Novaya Gazeta published an article suggesting that the Dolina's case was an "ideal trigger" for the general population due to the combination of three factors: the presence of a privileged "rich star" who becomes a natural scapegoat because she is seen as more powerful; the relatable concept of searching an apartment on the secondary market, only to lose it; and the background fear and distrust of the government and the real estate market. It also didn't help that Dolina's public behaviour, according to the newspaper, was often arrogant. An op-ed by Mikhail Zygar suggested that an additional factor was that the matter was not obviously related to politics, so Russians, otherwise used to suppressing their disagreements with the government for fear of prosecution, felt they were free to protest the injustice. Forbes Russia cited public relations specialists as saying that Dolina's controversy was more personal to an average Russian than those of other celebrities because it revolved around their own property and not just public morality issues. The response to the outcry, according to these people, was a "complete failure of crisis communication", and her interview on Let Them Talk may have exacerbated the problem due to the appearance of lacking empathy to other victims of the scam. Such was the outcry against her actions that The Bell called her "the most hated woman in Russia".

Many users took to the social media to express their disgust, to the point that it became an online lynch mob. Counsel for the singer filed a criminal complaint due to death threats targeted at her. A new trend started on social media ridiculing the ruling by arguing that courts should finance non-essential or outright extravagant expenditures because the owner "was acting under the influence of fraudsters" when selling their apartment. Some Internet users christened Dolina as a "granny zero" case (by analogy with patient zero); others started recalling Dolina's older controversies, such as an excerpt from a talk show in which she claims that the police do not pull her over because she has a "special document". Muscovites started bringing joke talismans (slippers, candles, keys and satirical notes) to the apartment in Khamovniki. Dolina's media representative criticised the uproar against the singer as "chasing for likes".

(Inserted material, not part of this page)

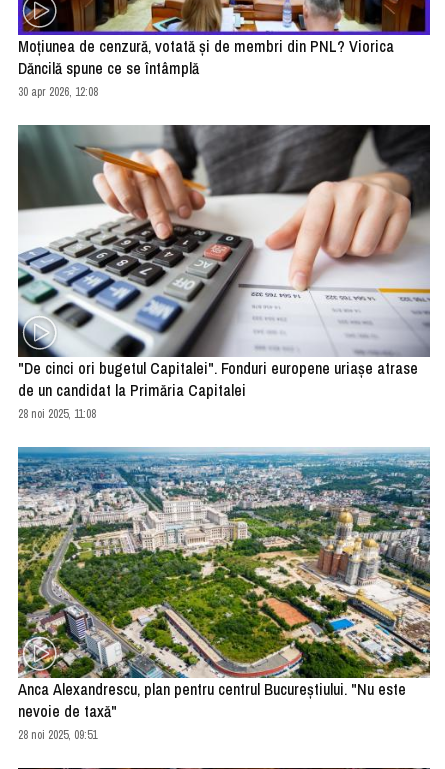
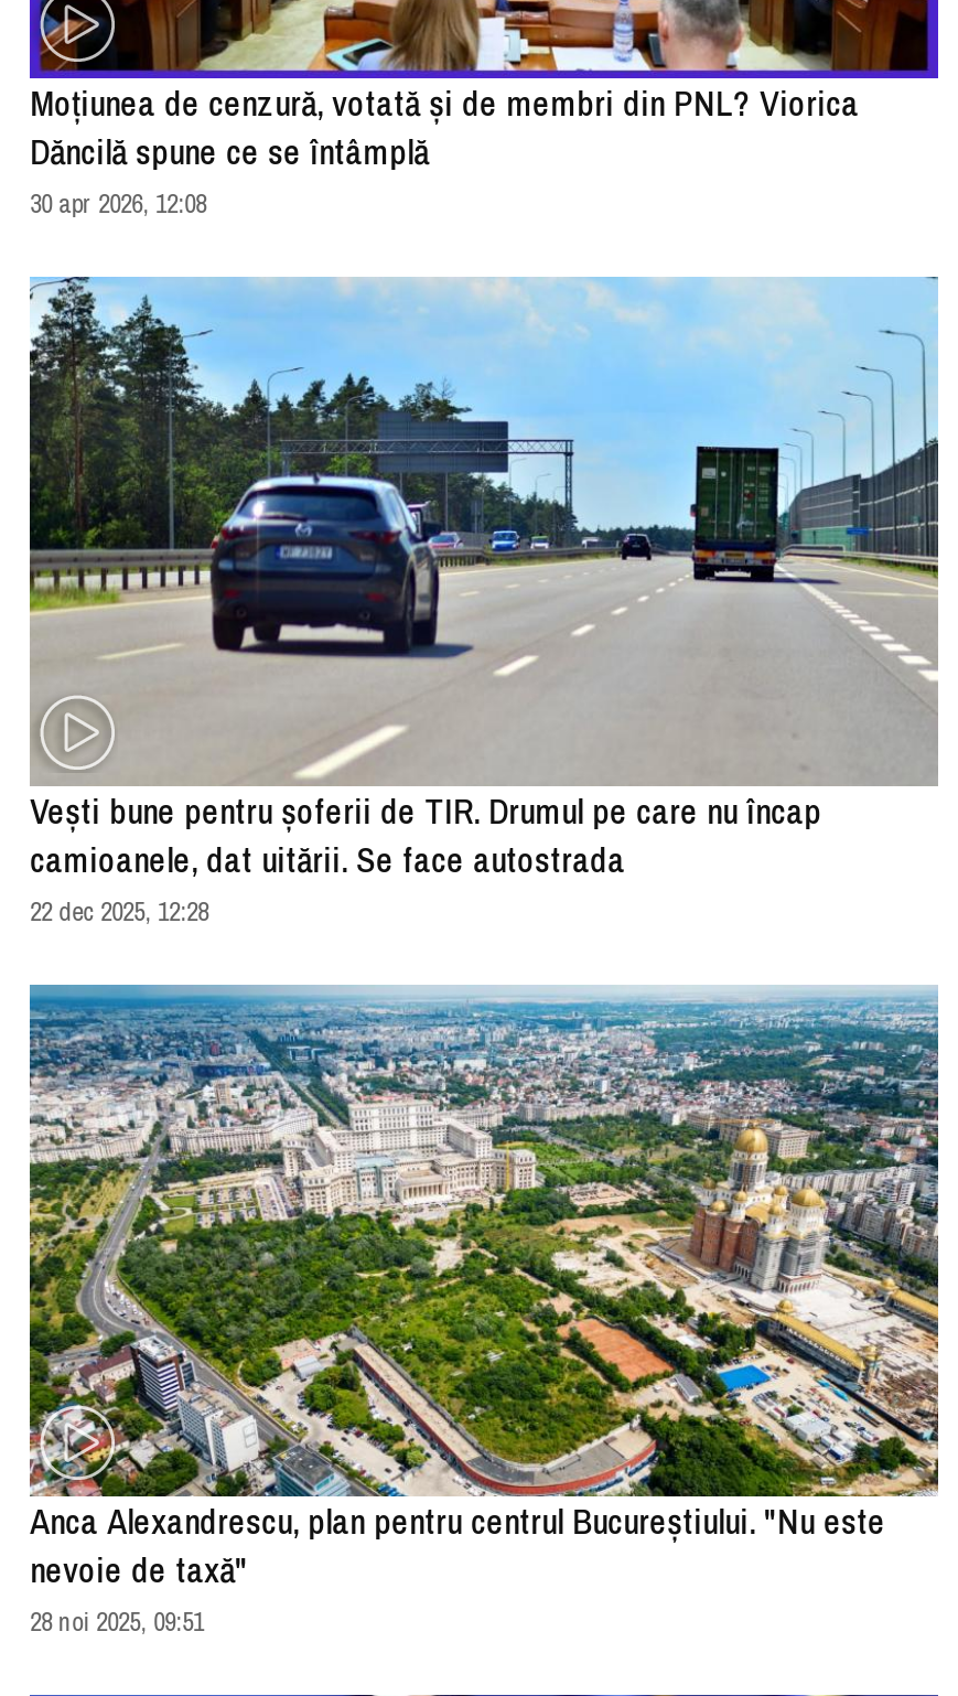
[17,124,431,422] [image] | "De cinci ori bugetul Capitalei". Fonduri europene uriaşe atrase | de un candidat la Primăria Capitalei | 28 noi 2025, 11:08 -> [28,276,938,930] [image] | Veşti bune pentru şoferii de TIR. Drumul pe care nu încap | camioanele, dat uitării. Se face autostrada | 22 dec 2025, 12:28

Dolina saw several instances of what could be termed cancel culture applied to her. Stoloto, the largest distributor of Russian state lotteries, deleted the Telegram post that featured her performance in a real estate sweepstake ad after backlash from Internet users and a "bot attack". The Pushkin Café, an upscale restaurant on Moscow's main street, Tverskaya, deleted mentions about the New Year's Eve concert she was scheduled to give; another concert that would commemorate the singer's 70th anniversary was also cancelled. Other concerts saw a surge of people returning their tickets. Several other companies declared they would stop servicing Dolina on their premises. While her producer earlier claimed that she suffered no revenue losses from the scandal, according to an estimate of Nikita Prokhorov, CEO of a public relations company, Dolina was set to lose over ₽300 million of annual income. For example, the organisation with ties to Larisa Dolina's daughter, Angelina, failed to secure a presidential grant worth ₽76 million that was meant to help develop a talent agency for new entrants at the Russian pop scene.

==== Linguistic developments ====
Valeriy Yefremov, a researcher at the Institute for Linguistic Studies who specialises in neologisms, traced back the development of new words related to Dolina's case back to summer 2024 (as "Dolina scheme"). "Dolina effect" appeared in December 2024, followed by "babushka scheme" (summer 2025), "case of Dolina" (fall 2025) and, in December of that year, "babushka variation", in reference to the real estate fraud. TASS, the Russian state-owned news agency, cited search query data at Yandex that suggested a spike in interest in July 2025 and then in October of that year.

Natalia Kozlovskaya, head of the Russian language academic department at Herzen University opined that the word will probably not stay relevant after the scandal goes down. Forbes Russia, on the other hand, cited the founder of a public relations agency as saying that the word will, in fact, stay relevant and will have a similar prominence to expressions like Streisand effect.